• _Exercise_
From the records, pick out and copy each line containing "variables".

• _The input_
_ _ _
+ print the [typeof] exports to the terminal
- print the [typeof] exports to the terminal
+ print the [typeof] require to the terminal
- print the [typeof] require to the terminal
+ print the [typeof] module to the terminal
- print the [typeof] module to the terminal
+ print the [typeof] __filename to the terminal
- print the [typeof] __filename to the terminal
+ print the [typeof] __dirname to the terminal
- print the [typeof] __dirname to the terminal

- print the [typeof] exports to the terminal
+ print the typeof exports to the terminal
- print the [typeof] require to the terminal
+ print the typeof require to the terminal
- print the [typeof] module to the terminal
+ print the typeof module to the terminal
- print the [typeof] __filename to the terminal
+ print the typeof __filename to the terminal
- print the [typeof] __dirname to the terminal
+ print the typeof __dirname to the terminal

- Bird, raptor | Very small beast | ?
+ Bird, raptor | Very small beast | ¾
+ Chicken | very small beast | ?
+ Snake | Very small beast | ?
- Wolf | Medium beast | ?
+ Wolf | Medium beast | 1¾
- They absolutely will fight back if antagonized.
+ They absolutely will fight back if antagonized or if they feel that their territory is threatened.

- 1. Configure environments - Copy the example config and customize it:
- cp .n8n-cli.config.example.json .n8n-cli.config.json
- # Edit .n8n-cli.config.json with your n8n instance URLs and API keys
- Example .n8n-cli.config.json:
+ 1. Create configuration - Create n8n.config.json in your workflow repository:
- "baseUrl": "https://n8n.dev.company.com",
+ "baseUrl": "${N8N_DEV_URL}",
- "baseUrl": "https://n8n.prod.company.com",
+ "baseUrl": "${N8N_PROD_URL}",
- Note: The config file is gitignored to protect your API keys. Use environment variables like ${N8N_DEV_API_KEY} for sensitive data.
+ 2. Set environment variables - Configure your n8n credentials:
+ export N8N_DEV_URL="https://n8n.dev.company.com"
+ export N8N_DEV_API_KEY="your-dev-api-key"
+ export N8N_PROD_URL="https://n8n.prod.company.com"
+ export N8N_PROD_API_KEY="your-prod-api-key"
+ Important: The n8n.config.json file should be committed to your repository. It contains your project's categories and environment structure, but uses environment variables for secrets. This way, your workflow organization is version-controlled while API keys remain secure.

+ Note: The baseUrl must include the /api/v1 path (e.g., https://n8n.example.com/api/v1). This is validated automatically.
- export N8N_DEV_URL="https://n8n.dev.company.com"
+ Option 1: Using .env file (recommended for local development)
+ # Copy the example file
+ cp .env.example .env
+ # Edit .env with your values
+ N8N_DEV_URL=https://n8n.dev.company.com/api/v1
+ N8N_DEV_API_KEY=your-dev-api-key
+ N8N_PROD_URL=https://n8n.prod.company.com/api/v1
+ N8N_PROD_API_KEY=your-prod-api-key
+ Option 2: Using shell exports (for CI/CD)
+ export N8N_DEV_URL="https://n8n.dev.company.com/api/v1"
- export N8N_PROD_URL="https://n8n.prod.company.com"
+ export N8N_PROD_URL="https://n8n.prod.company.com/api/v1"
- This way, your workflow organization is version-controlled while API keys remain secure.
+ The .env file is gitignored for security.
_ _ _
• _Response for this exercise_
- Note: The config file is gitignored to protect your API keys. Use environment variables like ${N8N_DEV_API_KEY} for sensitive data.
+ 2. Set environment variables - Configure your n8n credentials:
+ Important: The n8n.config.json file should be committed to your repository. It contains your project's categories and environment structure, but uses environment variables for secrets. This way, your workflow organization is version-controlled while API keys remain secure.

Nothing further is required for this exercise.